MP: For me Cape Town has very obvious pockets of consciousness, pockets of economy, and really economies – because the people that trade in one pocket are not the people who trade in another. Quite simply put there is no Mr Price [mass market retail] anywhere near Kloof Street or Tamboerskloof. But there is a Mr Price everywhere else, likewise with Pep stores. I wanted to cut through that, which is why I started [Cloud Series] on the promenade because, to me, the promenade is a place that really exhibits those pockets of consciousness and pockets of economy.

KG: So you don’t see the Sea Point promenade as a place of mixity?
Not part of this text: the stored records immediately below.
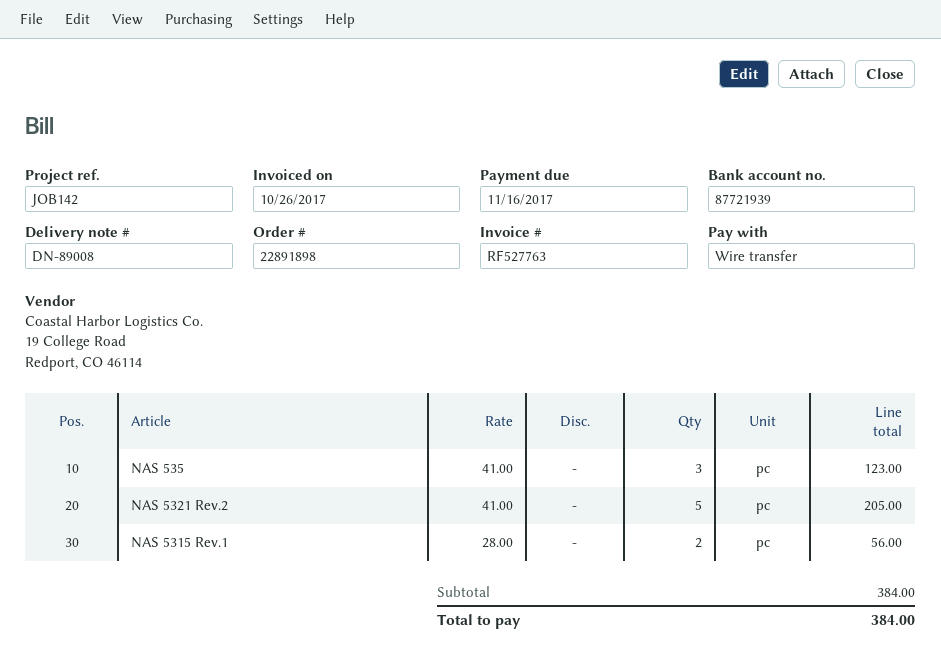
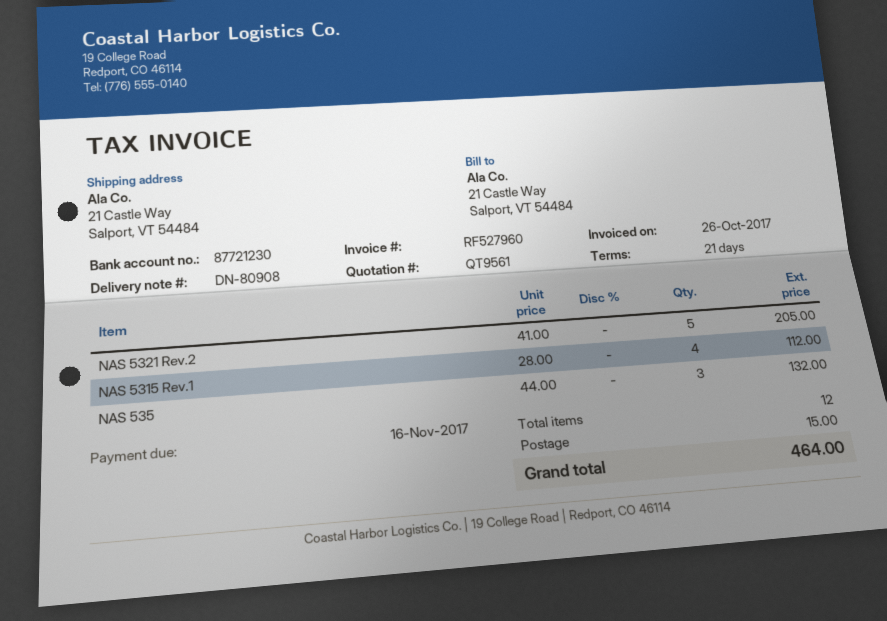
delivery note number: DN-89008 -> DN-80908
invoice number: RF527763 -> RF527960
bank account: 87721939 -> 87721230
NAS 535: 3 x 41.00 = 123.00 -> 3 x 44.00 = 132.00
NAS 5315 Rev.1: 2 x 28.00 = 56.00 -> 4 x 28.00 = 112.00
shipping: none -> 15.00
total: 384.00 -> 464.00

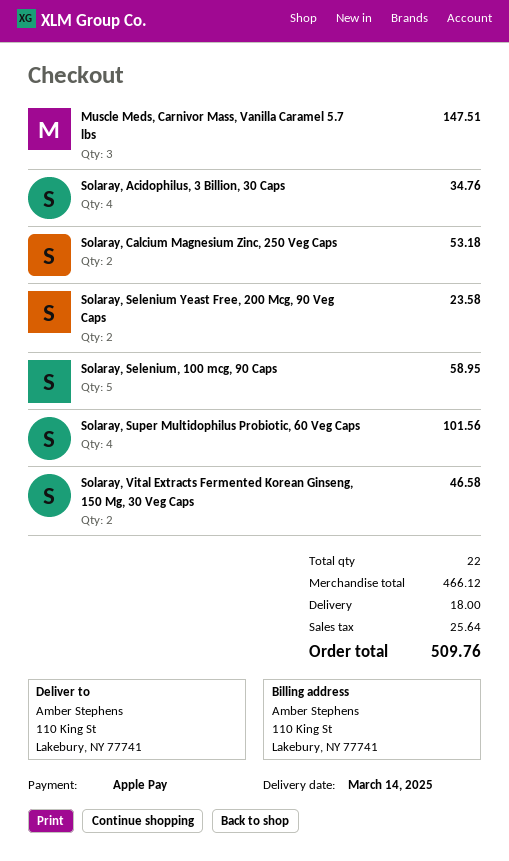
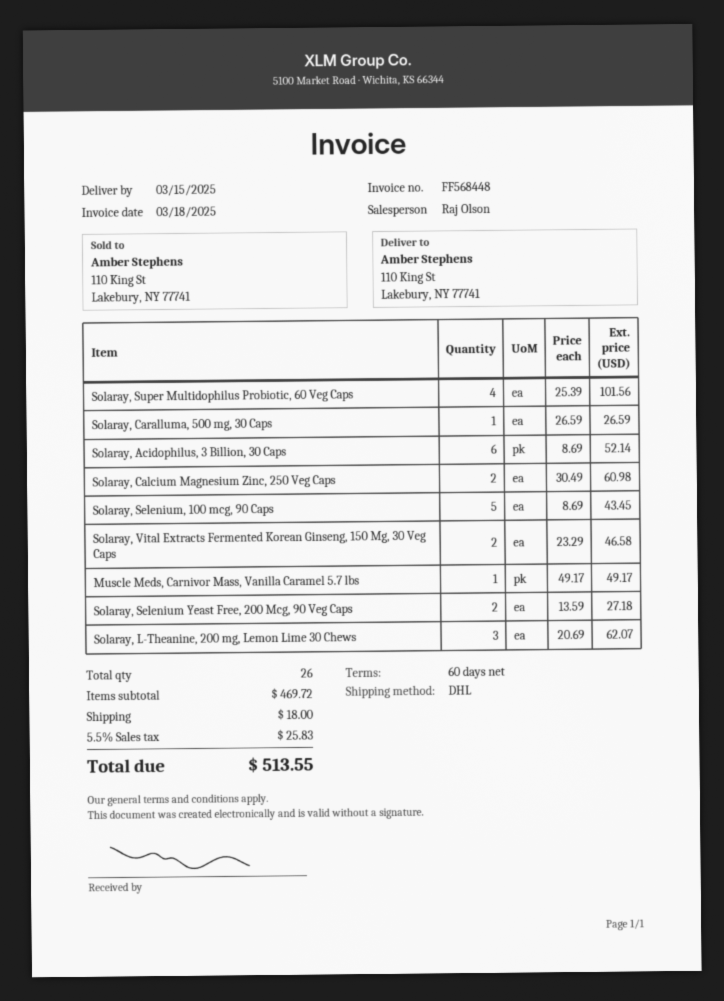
delivery date: 2025-03-14 -> 2025-03-15
Muscle Meds, Carnivor Mass, Vanilla Caramel 5.7 lbs: 3 for 147.51 -> 1 for 49.17
Solaray, Acidophilus, 3 Billion, 30 Caps: 4 for 34.76 -> 6 for 52.14
Solaray, Calcium Magnesium Zinc, 250 Veg Caps: 2 for 53.18 -> 2 for 60.98
Solaray, Selenium Yeast Free, 200 Mcg, 90 Veg Caps: 2 for 23.58 -> 2 for 27.18
Solaray, Selenium, 100 mcg, 90 Caps: 5 for 58.95 -> 5 for 43.45
Solaray, Caralluma, 500 mg, 30 Caps: none -> 1 for 26.59
Solaray, L-Theanine, 200 mg, Lemon Lime 30 Chews: none -> 3 for 62.07
total quantity: 22 -> 26
subtotal: 466.12 -> 469.72
tax: 25.64 -> 25.83
total: 509.76 -> 513.55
MP: Yes I do. I think there is a lot of variety but people function in their various bubbles or pockets and we don’t always see each other. On the promenade you can observe tourists ‘not see’ the poverty or somebody who is affluent not seeing someone digging in the bin. Very specifically I wanted to move out of the gallery and the ‘right places to exhibit’ for the Cloud Series.

KG: So tell me about that first manifestation - just recap that one on the promenade.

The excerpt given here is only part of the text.